The TroMbone trial also assessed the patient-reported QOL using the EuroQoL Five Dimensions Five Levels (EQ-5D-5L) questionnaires at baseline and 3 months postrandomization [41]. This study showed a comparative EQ-5D-5L descriptive score at 3 months after randomization between the cRP and NLT groups (median [IQR]: both 1.0 [0.8–1.0]) [41]. Chaloupka et al. compared the general health-related QOL (HRQOL) by global health status (GHS) by using the European Organization for Research and Treatment of Cancer (EORTC) quality-of-life questionnaire (QLQ)-C30 between cRP and RP for the localized PCa group.

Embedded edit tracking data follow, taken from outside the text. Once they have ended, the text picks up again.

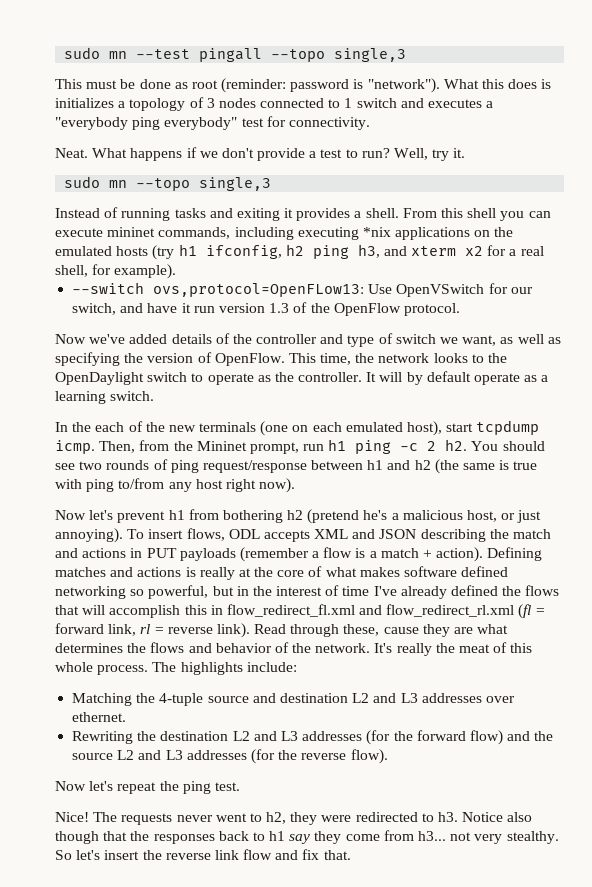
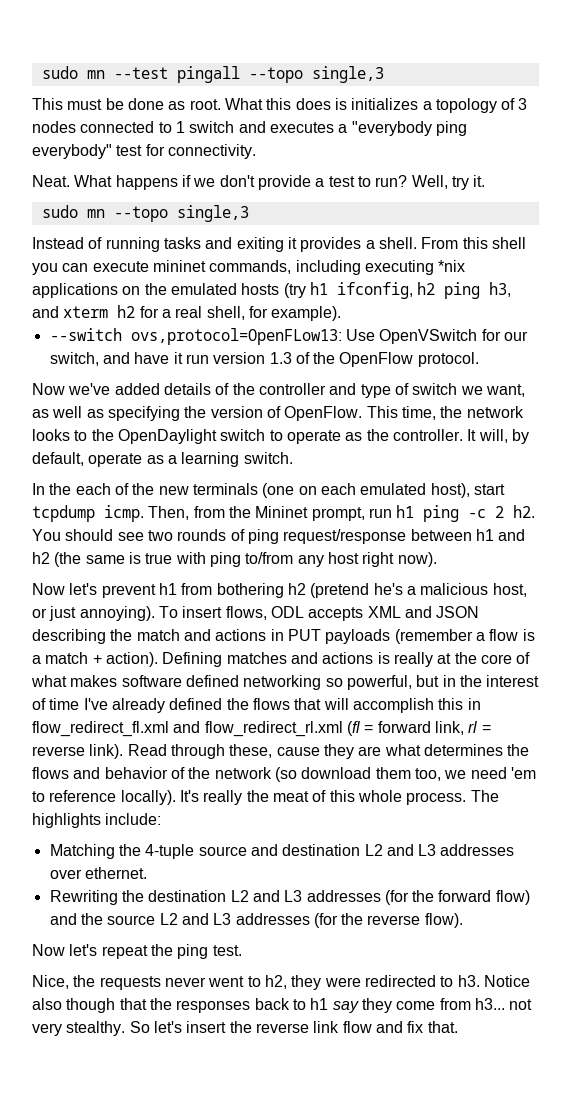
- This must be done as root (reminder: password is "network").
+ This must be done as root.
- From this shell you can execute mininet commands, including executing *nix applications on the emulated hosts (try h1 ifconfig, h2 ping h3, and xterm x2 for a real shell, for example).
+ From this shell you can execute mininet commands, including executing *nix applications on the emulated hosts (try h1 ifconfig, h2 ping h3, and xterm h2 for a real shell, for example).
- It will by default operate as a learning switch.
+ It will, by default, operate as a learning switch.
- Read through these, cause they are what determines the flows and behavior of the network.
+ Read through these, cause they are what determines the flows and behavior of the network (so download them too, we need 'em to reference locally).
- Nice! The requests never went to h2, they were redirected to h3.
+ Nice, the requests never went to h2, they were redirected to h3.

This study demonstrated no difference in the general HRQOL rates between the two groups at the end of follow-up (44% vs. 56%, p = 0.8) [30]. Interestingly, GHS significantly worsened in localized PCa patients compared with the baseline (–5, p = 0.001), whereas GHS did not significantly change in patients who underwent cRP (+3.2, p = 0.4) [30]. Taken together, cRP seems not to reduce the patient-reported QOL compared with patients with NLT.

4. Conclusions

Population-based studies showed an oncologic benefit to cRP compared with NLT or RT for mPCa, after careful analyses that adjusted for the effects of possible confounders. Nevertheless, these studies suffered from selection bias and lacked relevant data often used for clinical decision-making, such as comorbidity and metastatic burden. Small case-control studies, including only patients with oligometastatic disease, failed to report a clear survival benefit for cRP. Recently, only one RCT, including 85% of cRP patients in the LT group, demonstrated an oncologic benefit of LT in terms of PSA-PFS as well as OS. Perioperative and functional outcomes following cRP seem to be comparable to those of NLT or RP for localized PCa. Taken together, cRP offers promising oncological outcomes, technical feasibility, and acceptable functional outcomes. However, well-designed, adequately powered RCTs with long-term follow-ups are needed to allow a robust and fair comparison of cRP with NLT and RT. Until then, cRP should be considered experimental and assessed only in clinical trials.

Supplementary Materials

The following supporting information can be downloaded at https://www.mdpi.com/article/10.3390/curroncol30020170/s1, Supplementary Figure S1. PRISMA checklist 2009, Supplementary Figure S2. Risk-of-bias assessment of the included RCTs, Supplementary Table S1. Risk-of-bias assessment for NRCTs (ROBINS-I), Supplementary Table S2. Patient characteristics of included population-based studies, Supplementary Table S3. Patient characteristics of included case-control studies.

Author Contributions

T.Y. contributed to the protocol/project development, data collection and management, and manuscript writing/editing. P.R. and T.K. (Tatsushi Kawada) contributed to the data extraction and manuscript writing/editing. K.B., E.L., M.v.D., M.M. and M.C. contributed to the manuscript writing/editing. T.K. (Takahiro Kimura), P.I.K. and A.H. contributed to the manuscript editing. S.F.S. contributed to the supervision, protocol/project development/management, and manuscript editing. All authors have read and agreed to the published version of the manuscript.

Conflicts of Interest

Takahiro Kimura is a paid consultant/advisor of Astellas, Bayer, Janssen, and Sanofi. Shahrokh F. Shariat has received honoraria from Astellas, AstraZeneca, BMS, Ferring, Ipsen, Janssen, MSD, Olympus, Pfizer, Roche, and Takeda; played a consulting or advisory role with Astellas, AstraZeneca, BMS, Ferring, Ipsen, Janssen, MSD, Olympus, Pfizer, Pierre Fabre, Roche, and Takeda; and was associated with the speakers bureau of Astellas, Astra Zeneca, Bayer, BMS, Ferring, Ipsen, Janssen, MSD, Olympus, Pfizer, Richard Wolf, Roche, and Takeda. The other authors declare no conflict of interest associated with this manuscript.

Funding Statement

NA (no external funding provided), EUSP Scholarship of the European Association of Urology (PR).